Partigiano, fotografo e pittore, discendente da una nobile famiglia spagnola e diplomatosi all’Accademia Ligustica di Belle Arti, Felix de Cavero (1908-1994) dopo l’8 settembre passò nelle file dei partigiani, partecipando alla Resistenza con la XIV divisione Garibaldi operativa nelle Langhe, comandata da Marco Fiorina “Kin”. Fotoreporter e redattore del giornale clandestino “Stella Tricolore”, con la sua Leica immortalò volti, momenti e avvenimenti della vita partigiana nelle Langhe fino alla discesa su Torino nell’aprile del 1945.

Le prime forze partigiane entrano in Torino nella giornata del 27 aprile. I reparti tedeschi e fascisti, concentrati intorno ai Giardini Reali, forzano i blocchi e abbandonano la città, che è liberata il 28 aprile. L’insurrezione è cruenta, tra il 26 ed il 30 aprile si contano più di 800 morti e mille feriti. La XIV divisione Garibaldi giunge a Torino il 28 aprile, e Felix de Cavero può così partecipare agli ultimi combattimenti in città ed in periferia.

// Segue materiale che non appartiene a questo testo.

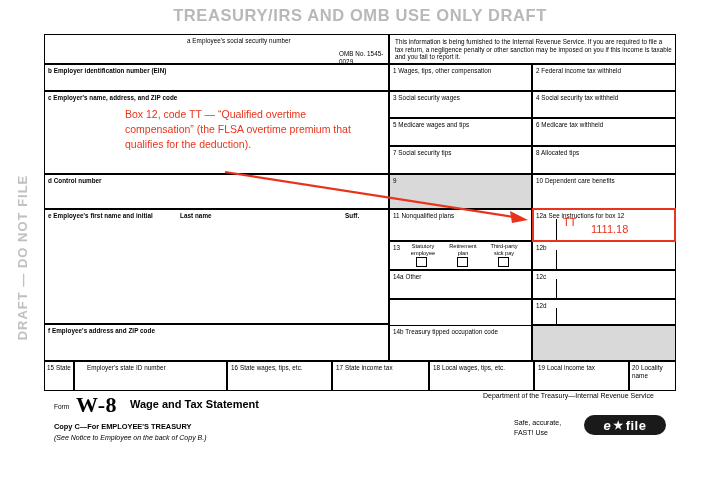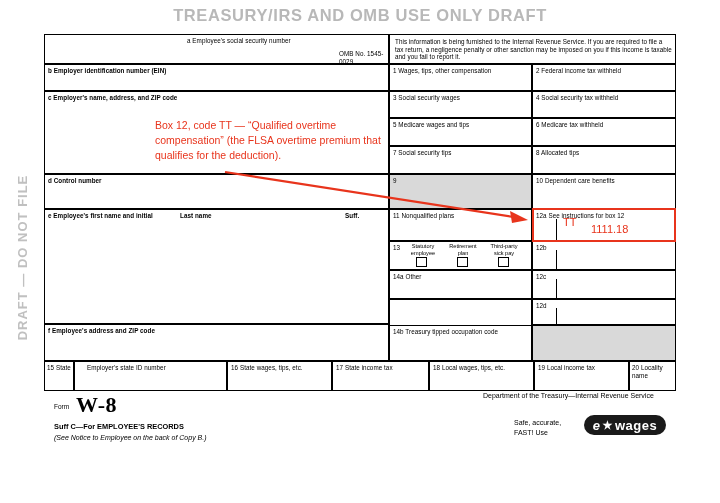"Box 12, code TT —" .anno { margin-left: 30px -> none; top: 118px -> 107px }
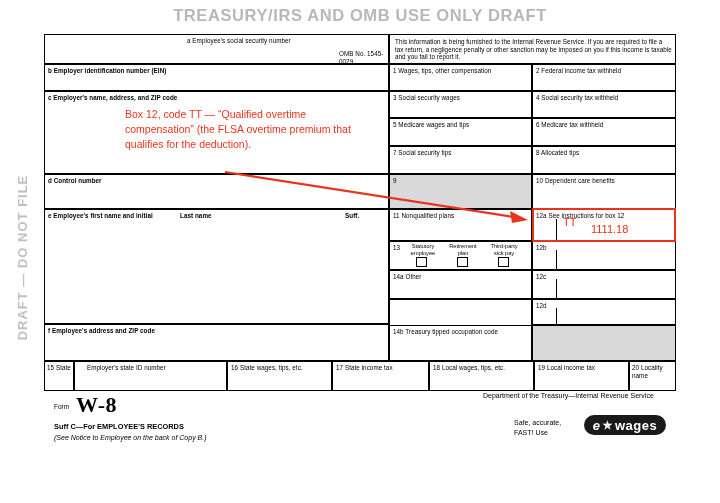"Wage and Tax Statement" div.f-title { html: none -> <div>Wage and Tax Statement</div> }
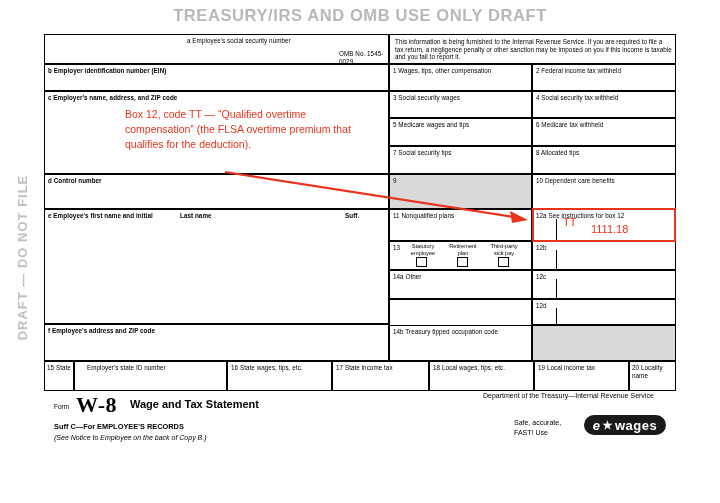"Suff C—For EMPLOYEE'S RECORDS" div.f-copy { text: Suff C—For EMPLOYEE'S RECORDS -> Copy C—For EMPLOYEE'S TREASURY }
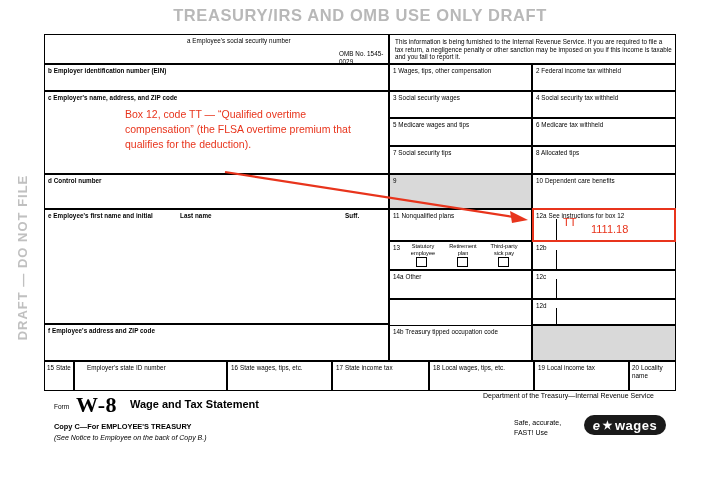"wages" span { text: wages -> file }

Gli scatti in mostra ripercorrono la discesa della brigata in città, il ritratto del partigiano francese Gimmy, Olivier Guinet, sul ponte Umberto I pochi giorni prima di venire ucciso, l’unica e drammatica sequenza conosciuta dell’esecuzione di un cecchino fascista, i solenni funerali dei caduti partigiani, la smobilitazione della divisione a Villa Lovera sulla collina torinese, ma soprattutto l’imponente sfilata del 6 maggio con le formazioni partigiane che attraversano piazza Vittorio e corso Cairoli, dove de Cavero si sofferma sulla folla, sui volti, sugli alberi (che saranno tra gli elementi chiave della sua pittura), cogliendo un sentimento generale che oscilla tra la gioia per la guerra finita e la preoccupazione per una città appena uscita dalla tragedia.

Nelle immagini è percepibile quanto la formazione d’artista abbia influito sulla sua visione dietro l’obiettivo. L’attenzione alla composizione del fotogramma, la capacità di cogliere, con senso squisitamente pittorico, volti, gruppi, folle, atmosfere che emergono spesso da un particolare che ha attirato la sua attenzione, la sensibilità al paesaggio che è evidente soprattutto nella serie scattata nelle Langhe. Commenta Luciano Boccalatte, direttore dell’Istoreto e co-curatore della mostra: «L’occhio con cui de Cavero osserva e fissa sulla pellicola gli avvenimenti di cui è partecipe e testimone si pone, come nella sua pittura, tra l’elemento tragico e un senso della vita inteso come serenità e fratellanza», Dopo la guerra fu ideatore delle prime mostre sulla Resistenza su incarico del CLN e riprese la sua attività di pittore, dando vita nel 1953 al gruppo d’arte Decalage.

La mostra è curata da Luciano Boccalatte e Paola Boccalatte, con la collaborazione di Paola de Cavero, figlia dell’artista e docente emerita dell’Accademia Albertina, dal cui archivio privato provengono le fotografie esposte. Un’iniziativa di Polo del ‘900, Istoreto, Museo diffuso della Resistenza, Archivio nazionale cinematografico della Resistenza, con il sostegno del Comitato Resistenza e Costituzione del Consiglio regionale del Piemonte.